Brennan, nearing her peaceful retirement, was dragged before an ethics board. Her lifelong career was reduced to a footnote about “unprofessional involvement in cryptid speculation.” She called me one last time, her voice broken, not with fear, but with a cold, righteous fury.

“We thought we were honoring a secret, David,” she rasped. “But you lied to the world, and now that lie has been weaponized against us. The creature left because it was afraid of them. But I’m leaving because I’m disgusted by us. You kept the secret to save your career. Don’t lie and say you did it for the bones.”

Her assessment was a blow far more damaging than any scientific ridicule. It was the truth: I had kept the secret to preserve the delicate balance of my professional life, protecting my reputation from the inevitable scorn that accompanies genuine paradigm shift. The creatures were gone, but the human failure remained.

The Final Revelation: The Scorn of the Archivists

 

The definitive moment of reckoning came not from a government agency, but from the void. Months after the assumed evacuation, an unencrypted data burst—a final, deliberate transmission—appeared in my personal email, bypassing all university firewalls. The file was small, untraceable, and titled: “Assessment_Final.log”.

It was a highly detailed log, presumably written by the Bigfoot intelligence.
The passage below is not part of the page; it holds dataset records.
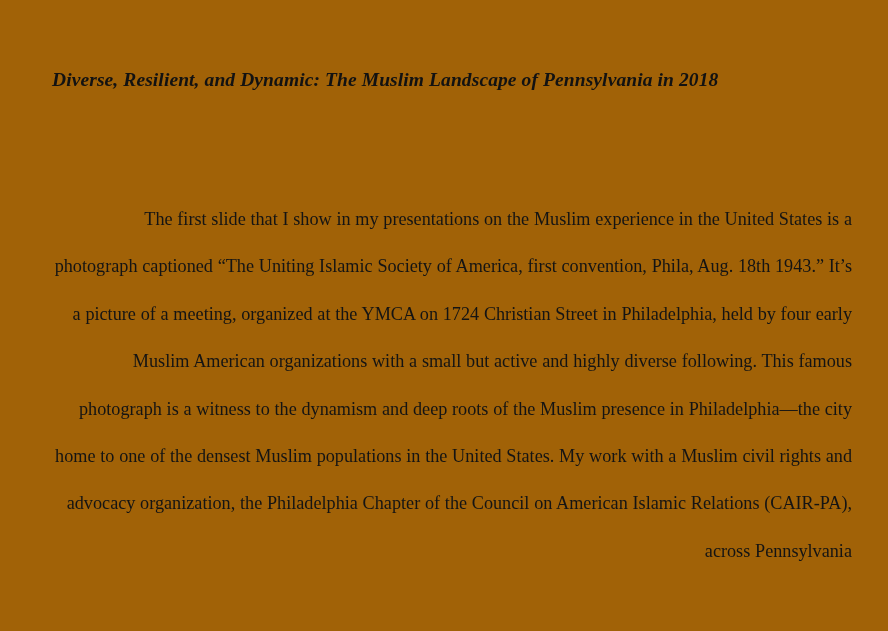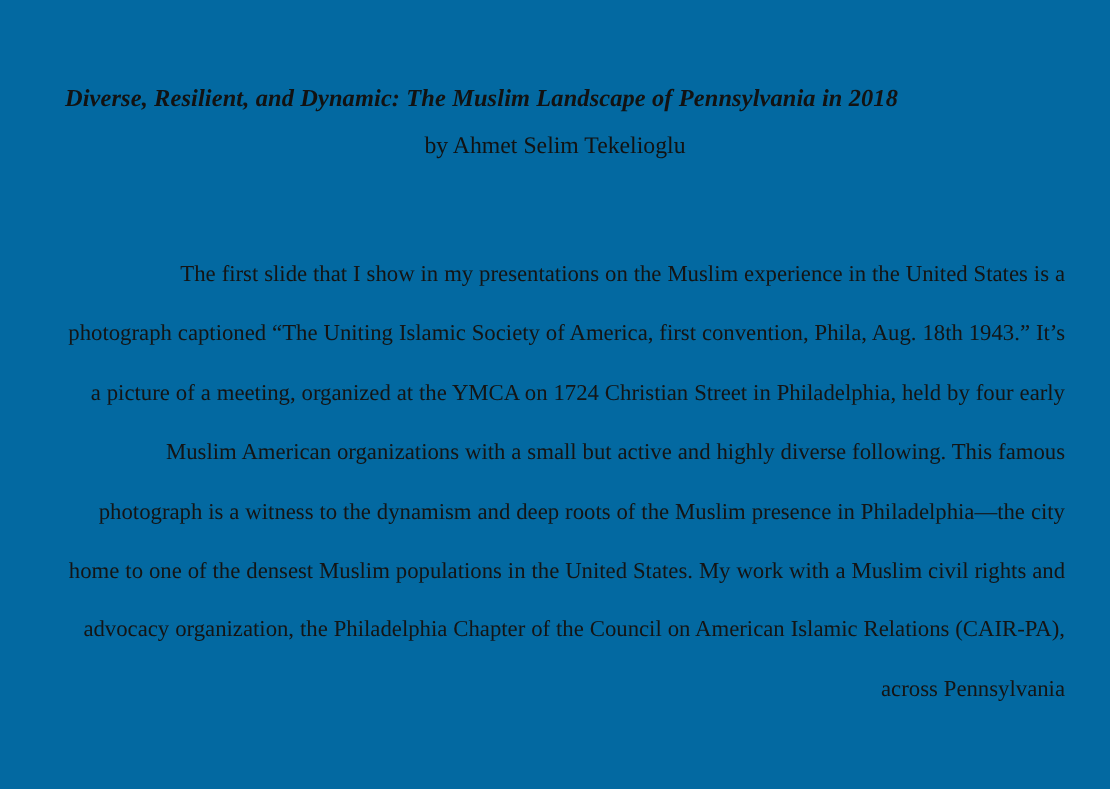--- a/index.html
+++ b/index.html
@@ -10,21 +10,21 @@
   }
   body {
     font-family: "Liberation Serif", "DejaVu Serif", serif;
     color: #141414;
     -webkit-font-smoothing: antialiased;
   }
   .page {
     position: relative;
     width: 888px;
     height: 631px;
-    background: #0369a1;
+    background: #a16207;
     overflow: hidden;
     box-sizing: border-box;
   }
 
   
   .doc-title {
     position: absolute;
     left: 52px;
     top: 54px;
     width: 790px;
@@ -65,17 +65,16 @@
     word-spacing: 0.2px;
   }
 </style>
 </head>
 <body>
 
 <div class="page">
 
   <h1 class="doc-title">Diverse, Resilient, and Dynamic: The Muslim Landscape of Pennsylvania in 2018</h1>
 
-  <div class="doc-byline">by Ahmet Selim Tekelioglu</div>
 
   <p class="doc-body">The first slide that I show in my presentations on the Muslim experience in the United States is a photograph captioned “The Uniting Islamic Society of America, first convention, Phila, Aug. 18th 1943.” It’s a picture of a meeting, organized at the YMCA on 1724 Christian Street in Philadelphia, held by four early Muslim American organizations with a small but active and highly diverse following. This famous photograph is a witness to the dynamism and deep roots of the Muslim presence in Philadelphia—the city home to one of the densest Muslim populations in the United States. My work with a Muslim civil rights and advocacy organization, the Philadelphia Chapter of the Council on American Islamic Relations (CAIR-PA), across Pennsylvania</p>
 
 </div>
 
 </body></html>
It contained every interaction I had with them, dated and cross-referenced with human events.

1997-12-20: Assessment: High capacity for compassion and intellectual curiosity. Subject T-1 (Thornton) demonstrates protective instincts towards vulnerable species data. Protocol: Maintain archival presence. Score: 7.2/10.

1998-2024: Observation: Subject T-1 maintains operational silence despite cultural distress signals (growing mythological ridicule). Prioritization of personal reputation over species enlightenment observed. Protocol: Continued archival presence necessary. Score: 5.5/10.

2024-09-15: Discovery: Subject T-1’s documented burial practices (Walsh case) revealed to have been compromised by Subject J-1 (Jenkins). Leak is self-generated. T-1’s initial deceit created the trace. Score: 3.1/10.

2025-03-25: Incursion Event. Decision: Species deemed too hostile and scientifically volatile for continued observation. Archival integrity compromised. Protocol: Phase III Evacuation initiated. Final Score: 1.8/10.

Then came the final, brutal line, the core of the Archivists’ Scorn:

“The species that respects its dead is worthy of survival. The species that weaponizes its truth is not worthy of study.”

They hadn’t left out of fear of our weapons, but out of disgust with our mendacity. My attempt to protect their secret was viewed as a final, damning piece of evidence: that humanity, given the choice between an extraordinary truth and a comforting lie, will always choose the lie, even when the lives and reputation of its own are at stake.

I had sought to honor the sacred traditions of those who weren’t human at all. But in the end, the creature I dismissed as a myth proved far more human in its capacity for principled judgment than I, the celebrated forensic anthropologist, was capable of being. I am now left alone, the lone archivist of an abandoned library, facing the horrifying truth: the Bigfoot wasn’t just observing us; it was judging us, and we failed the test.